Co-Parenting with a Narcissist During the Holidays

“Co” anything with a narcissist is kind of a misnomer. Especially if you’re no longer in a relationship with a narcissist – collaborating, cooperating- anything that requires the narcissist working with another person is going to seem impossible. Co-Parenting is no different. If you are no longer in a relationship with the narcissist, the only form of narcissistic supply that they can get from you is by making your life miserable, and driving you crazy. Especially because narcissists hate the holidays because it takes attention away from them in general, they will use the holiday season as the perfect opportunity to get your attention and then, therefore, get narcissistic supply from you. If you have to deal with coparenting with a narcissist during the holiday season, make sure you do these things to make your holiday season as peaceful as possible. 

Parenting Plan 

The first thing you’re going to want to do is make sure you have a very specific parenting plan drawn up. Make sure that there are no gray areas. You are going to want to include specific times, dates, and places for pick up/drop off – every single detail needs to be included if you are dealing with a narcissist during the holidays. Make sure there’s no ambiguity and that every single thing you can think of is outlined in the parenting plan very clearly. You might even want to include an agreement around gift giving. How much are you going to spend on gifts for your children? Are you going to split a gift? Are you going to each buy your own? Include the type of communication that can happen during the holidays as well. Include specific times for phone calls. The more specific you can be in the parenting plan, the better it’s going to be for you and for your children. Narcissists will try to find any loophole and some may even just outright ignore any agreement that was made. Prepare for this by having a parenting plan with no loopholes that could be referred back to if anything goes awry. 

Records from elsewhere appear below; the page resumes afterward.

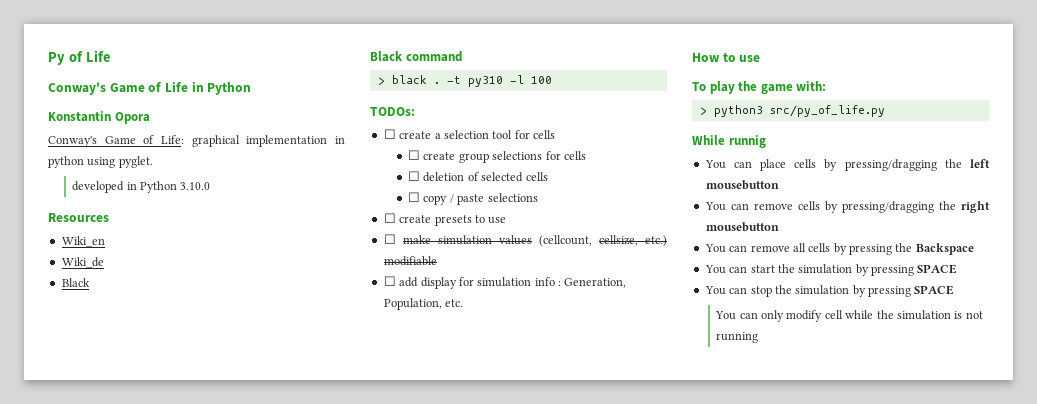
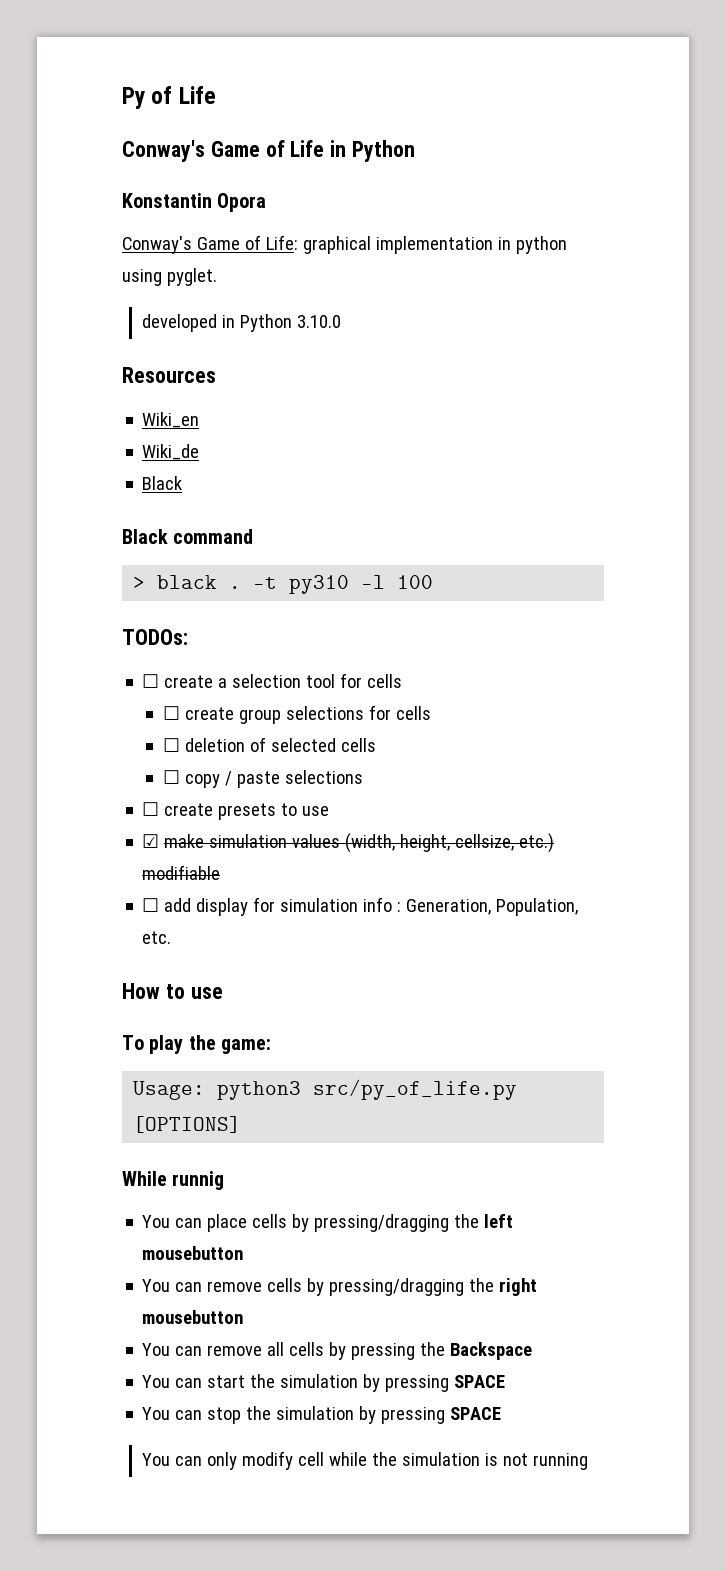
- ☐ make simulation values (cellcount, cellsize, etc.) modifiable
+ ☑ make simulation values (width, height, cellsize, etc.) modifiable
- To play the game with:
- > python3 src/py_of_life.py
+ To play the game:
+ Usage: python3 src/py_of_life.py [OPTIONS]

Co-Parenting with a Narcissist During the Holidays

Boundaries

The next thing that you need to do, when co-parenting with a narcissist during the holidays, is set very strong and clear boundaries. Once you have the specific parenting plan in place, you need to stick to it. Don’t let them manipulate you into being okay with last minute changes or allow them to worm their way into your holiday plans. If they see that there’s a possible way to disrupt your holiday- they will attempt it. Because your parenting plan is going to be incredibly specific, you’re going to need to make sure you set very clear boundaries with each specificity. If they see that they can manipulate one aspect of the parenting plan, they will try to do it with every aspect. The more you can stick to the boundaries set in place via the parenting plan, the more peaceful it will be for your children. As difficult as it might be, try to keep your children’s need for a lovely holiday a priority over the chaos that can occur as a result of the narcissistic ex you’re dealing with. 

Prepare

If you are entering the holiday season without all of your ducks in a row, you should definitely approach your lawyer and have a parenting plan written up – even if it’s on a temporary basis. Having something written out and signed by both parties and rendered into a court order will be a great way to ensure that the narcissist you’re having to coparent with follows through. If they don’t, they can be held in contempt and further consequences can arise as opposed to them violating a contract. Although this isn’t a fail-safe method of preventing the narcissist from ruining the holidays, it can certainly help decrease the chances of them trying to do anything. To even further disincentivize them to violate the parenting plan, you may want to include a default provision in the court order that states that whoever violates the agreement has to pay the non-defaulting parties fees. These are the best ways to prepare for a hopefully peaceful holiday season with your children and your narcissistic ex.